[Code change snippets]
※

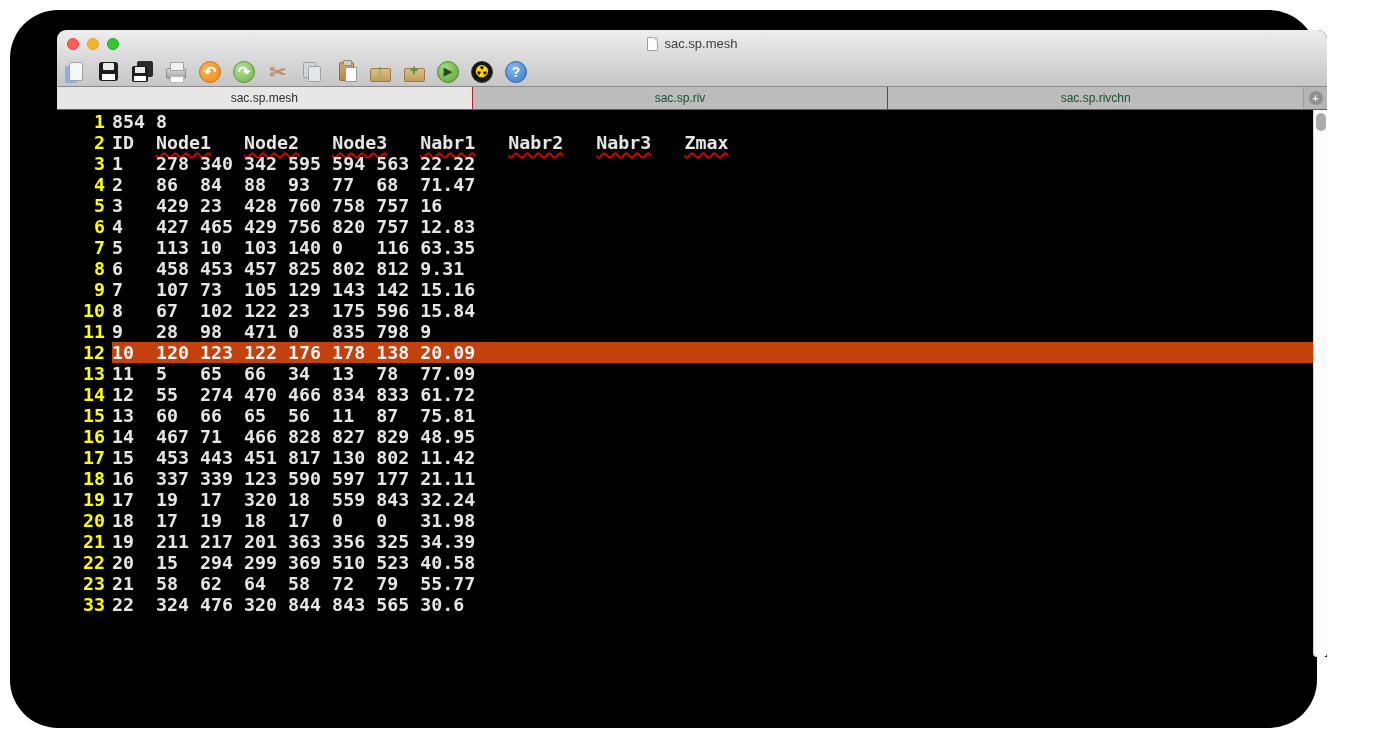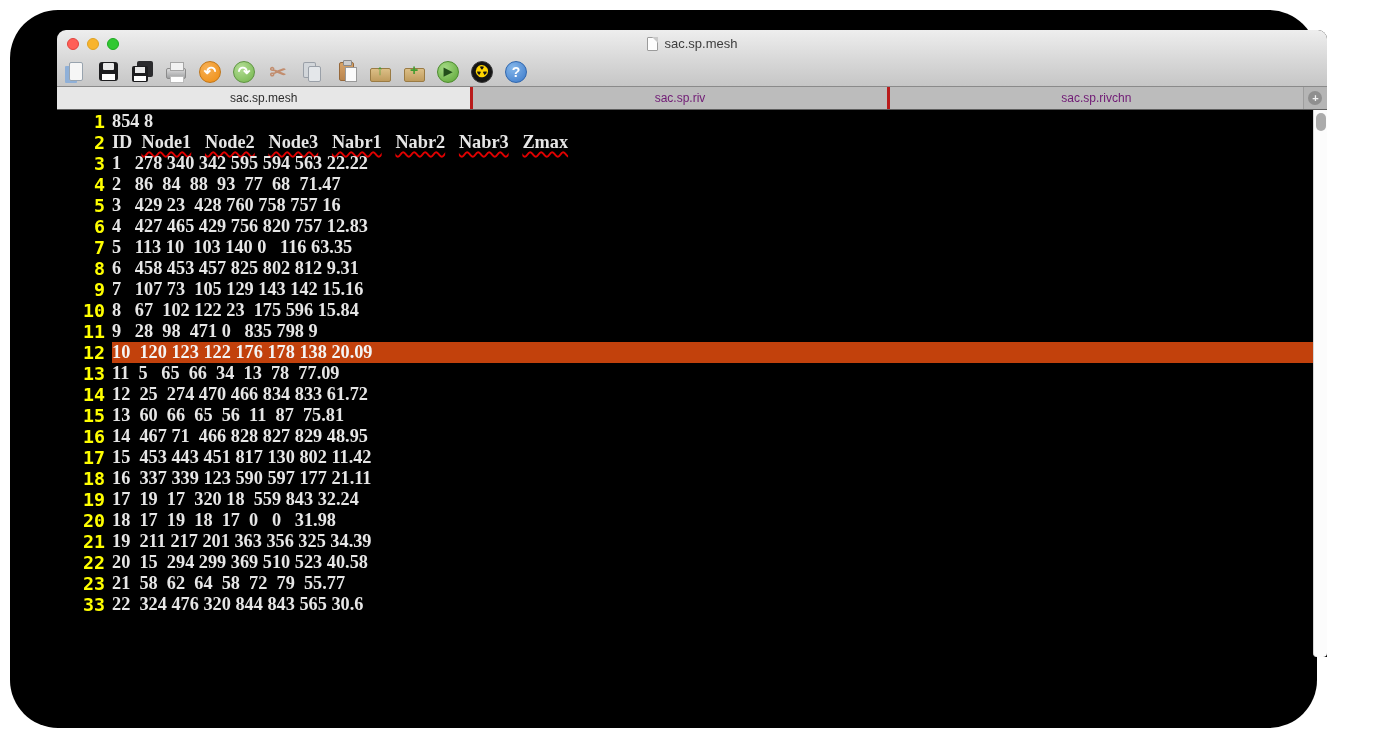--- a/index.html
+++ b/index.html
@@ -50,7 +50,7 @@
 
   
   .tabbar { height:23px; display:flex; background:#bcbcbc; border-bottom:1px solid #5f5f5f; }
-  .tab { flex:1; display:flex; align-items:center; justify-content:center; font-size:12px; color:#701a75; background:#bcbcbc; border-left:3px solid #b91c1c; cursor:default; }
+  .tab { flex:1; display:flex; align-items:center; justify-content:center; font-size:12px; color:#14532d; background:#bcbcbc; border-left:1px solid #b91c1c; cursor:default; }
   .tab:first-child { border-left:none; }
   .tab.active { background:#e7e7e7; color:#2e2e2e; }
   .tab-add { width:24px; display:flex; align-items:center; justify-content:center; background:#b5b5b5; border-left:1px solid #9e9e9e; }

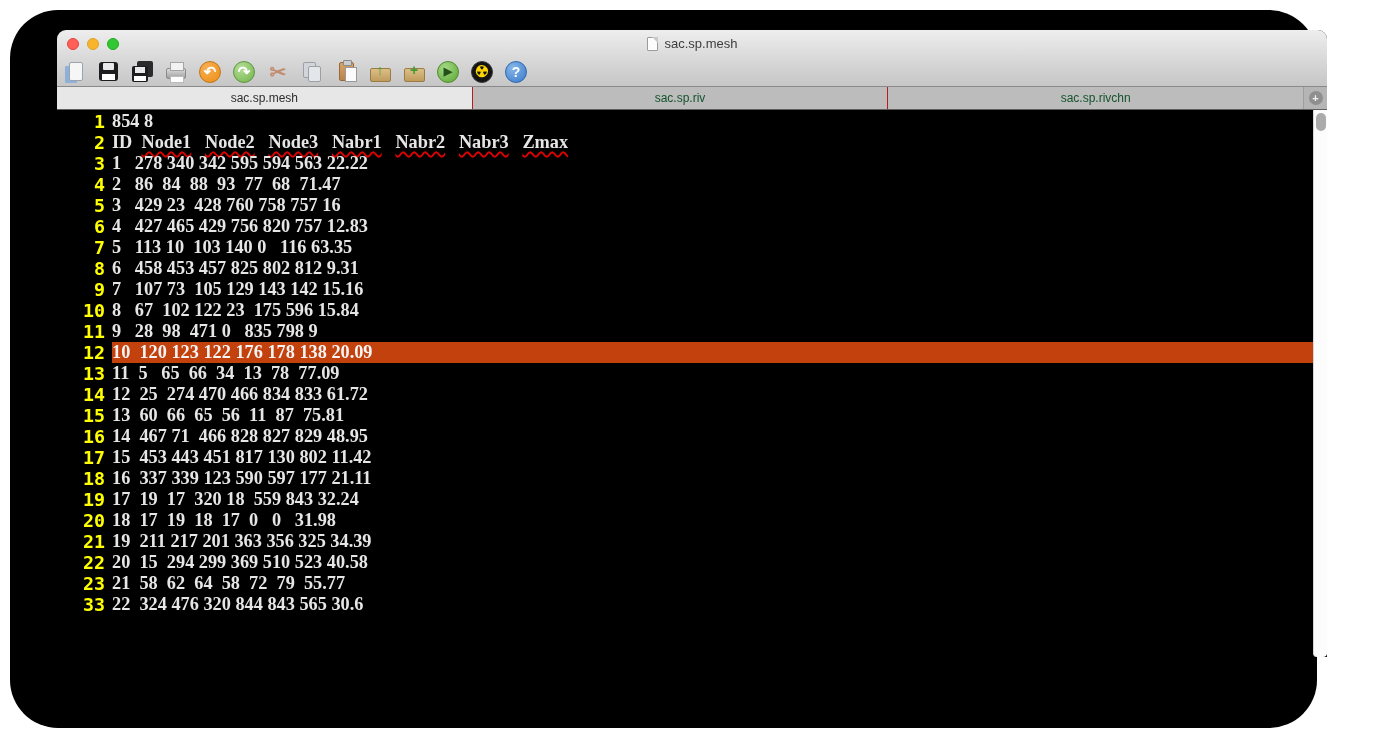--- a/index.html
+++ b/index.html
@@ -61,7 +61,7 @@
   .rows { position:absolute; left:0; top:1px; right:14px; }
   .row { display:flex; height:21px; line-height:21px; }
   .ln { width:48px; text-align:right; color:#ffff00; margin-right:7px; flex:none; }
-  .code { flex:1; white-space:pre; color:#e6e6e6;font-family:Liberation Serif, serif; }
+  .code { flex:1; white-space:pre; color:#e6e6e6; }
   .row.hl .code { background:#c2410c; color:#f4f4f4; }
   .spell { text-decoration:underline; text-decoration-style:wavy; text-decoration-color:#e00000; text-decoration-thickness:2px; text-underline-offset:3px; }
 

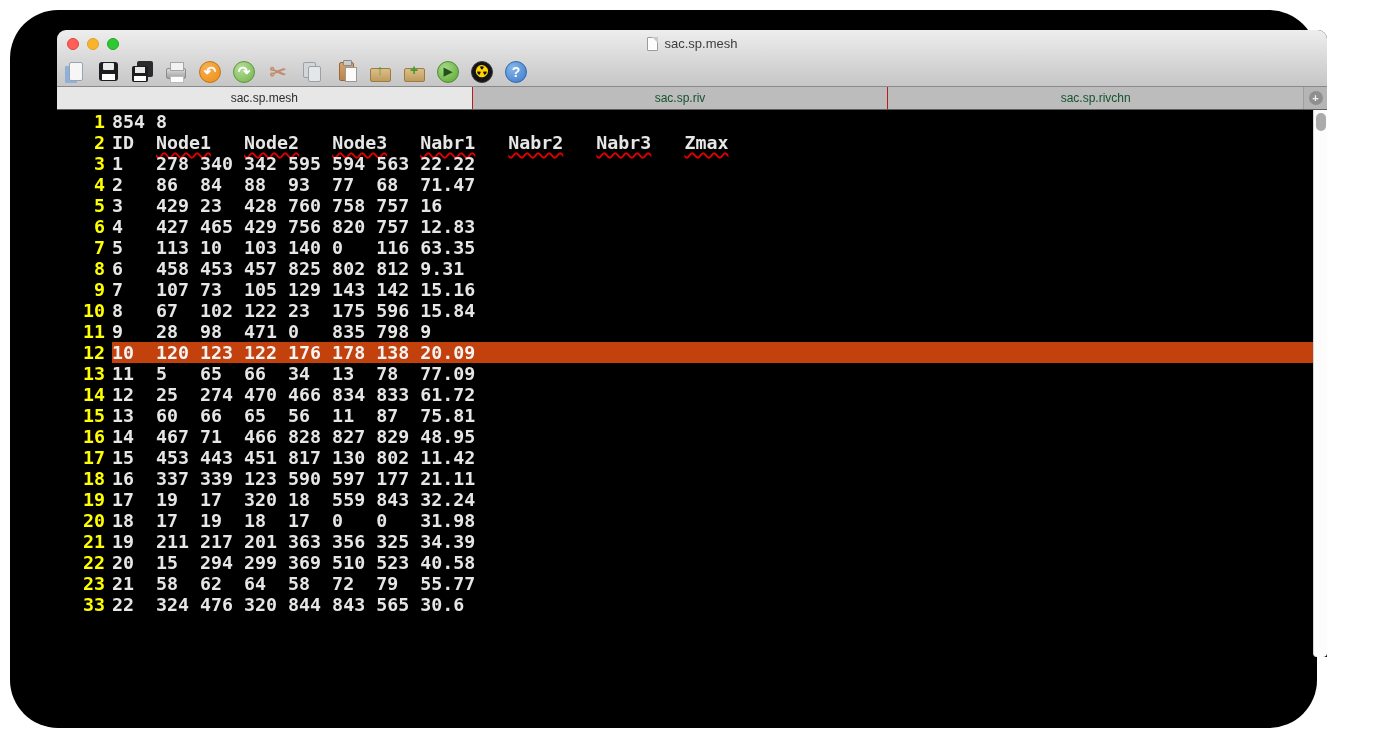--- a/index.html
+++ b/index.html
@@ -196,7 +196,7 @@
           </div>
           <div class="row">
             <span class="ln">14</span>
-            <span class="code">12  25  274 470 466 834 833 61.72</span>
+            <span class="code">12  55  274 470 466 834 833 61.72</span>
           </div>
           <div class="row">
             <span class="ln">15</span>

※

## PROBLEM DETAILS
Search the data above for lines holding "cursor" and copy each of them.

## REPLY
-  .tab { flex:1; display:flex; align-items:center; justify-content:center; font-size:12px; color:#701a75; background:#bcbcbc; border-left:3px solid #b91c1c; cursor:default; }
+  .tab { flex:1; display:flex; align-items:center; justify-content:center; font-size:12px; color:#14532d; background:#bcbcbc; border-left:1px solid #b91c1c; cursor:default; }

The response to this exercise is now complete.